Our findings reveal a landscape defined by hybrid infrastructures, shifting responsibilities, and a critical need for better measurement frameworks.
Get a Look into the Future of Testing
From industry trends to innovations shaping performance, functional, and API testing.
Message from Perforce
The velocity of digital transformation has elevated Quality Assurance (QA) from a supporting role to a strategic cornerstone of software delivery. In 2026, QA teams are not merely testing for reliability—they are the architects of speed, security, and digital resilience.
"The era of AI-augmented testing is no longer a prediction; it is our operational reality. This report captures the pivotal moment where organizations move beyond the novelty of AI to mastering its implementation. At Perforce, we are dedicated to equipping this community with the intelligent, scalable solutions required to navigate this new landscape with precision and confidence."
The State of DevOps Report: AI in Testing Edition illuminates the critical junctures facing today’s quality leaders:
- AI Integration at Scale: As AI adoption matures, the focus shifts from experimentation to governance, cost management, and measurable ROI.
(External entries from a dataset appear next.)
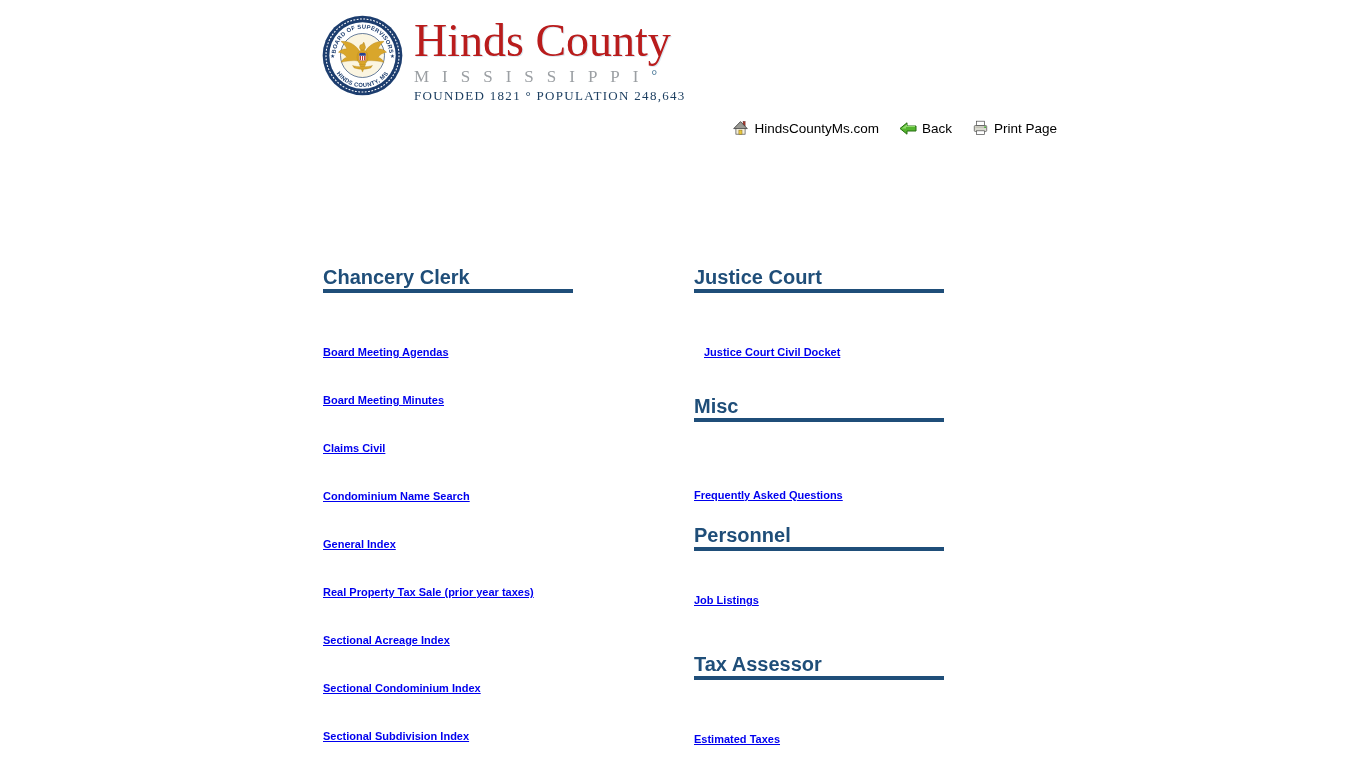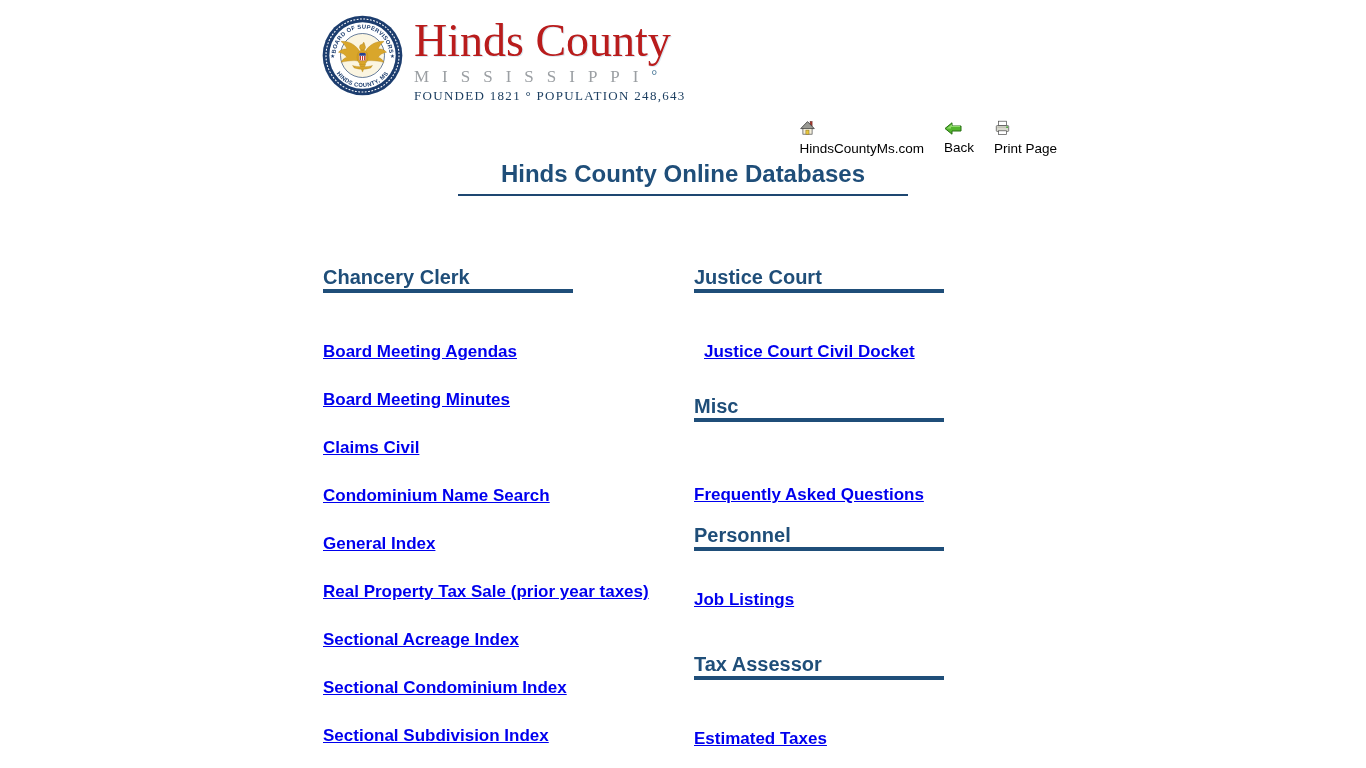"HindsCountyMs.com" .navitem { align-items: flex-start -> center; flex-direction: column -> none }
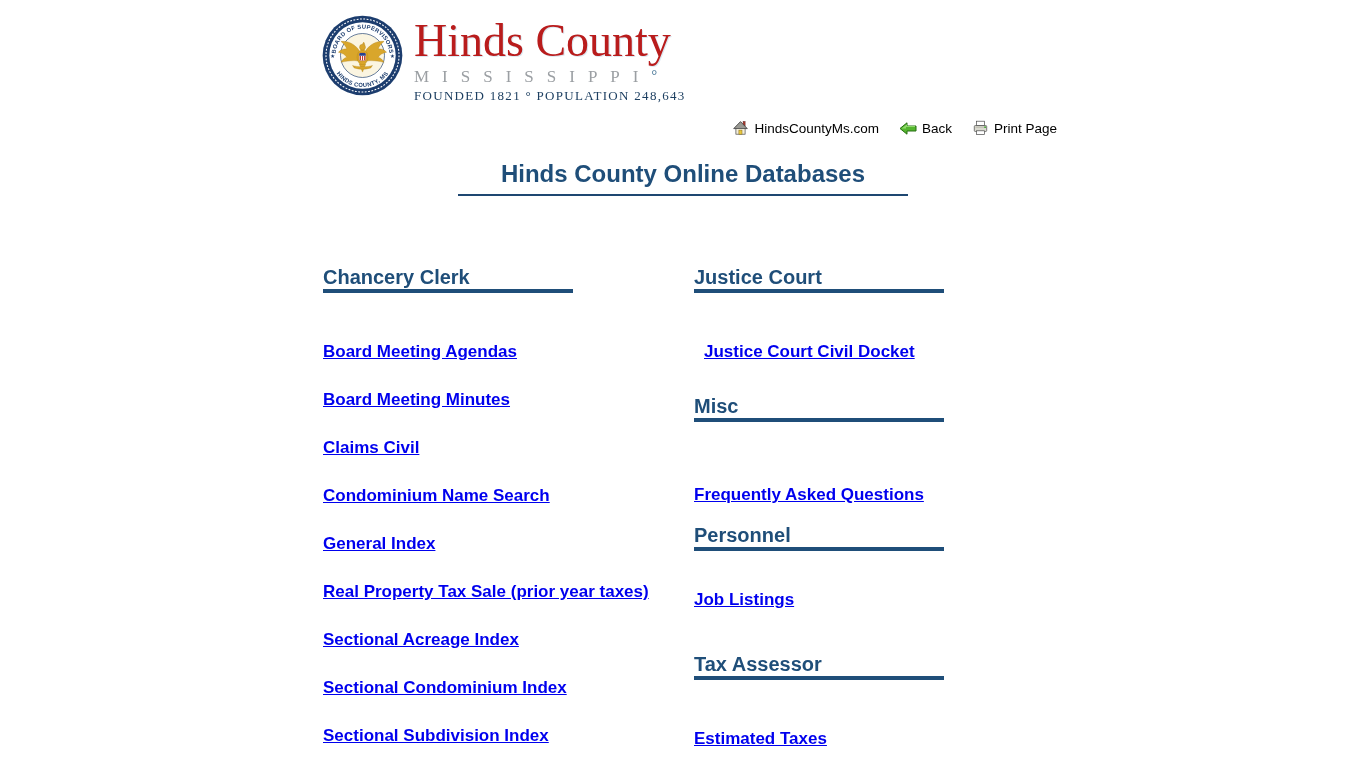"Hinds County Online Databases" div.title-wrap { html: <div> <h1>Hinds County Online Databases</h1> </div> -> none }
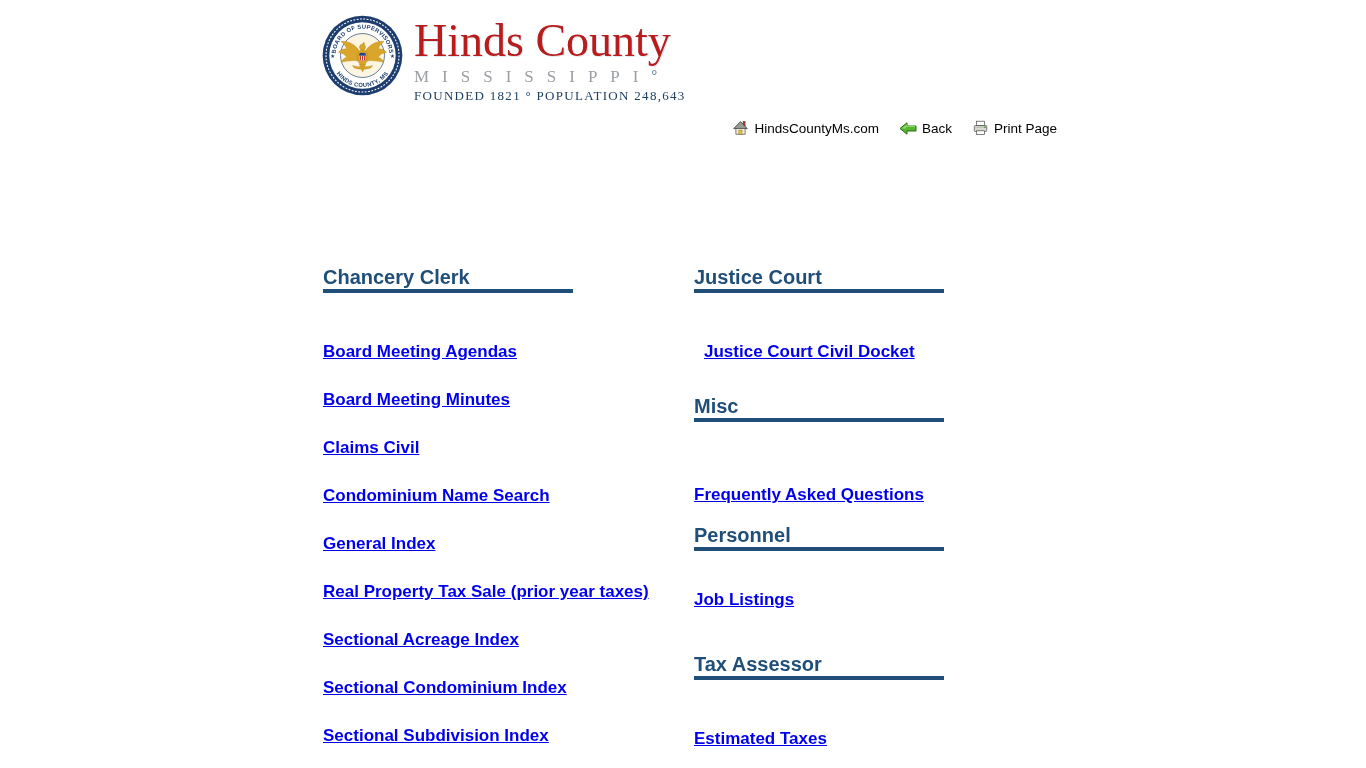"Board Meeting Agendas" a.lnk { font-size: 17px -> 11px }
- Hybrid Infrastructure Dominance: With the majority of organizations operating across both cloud and on-premises environments, the ability to orchestrate testing seamlessly across these boundaries is paramount.
- Security Shift-Left: The integration of secure-by-default practices into the earliest stages of development has become non-negotiable for risk mitigation.
At Perforce, we view these shifts not as obstacles, but as opportunities for competitive differentiation.
Our integrated quality solutions, led by Perfecto and BlazeMeter, are engineered to empower teams to embrace these changes head-on. By combining AI-driven efficiency with enterprise-grade governance, we enable organizations to accelerate innovation without compromising quality or compliance. This report serves as your strategic blueprint for turning these industry trends into tangible business value.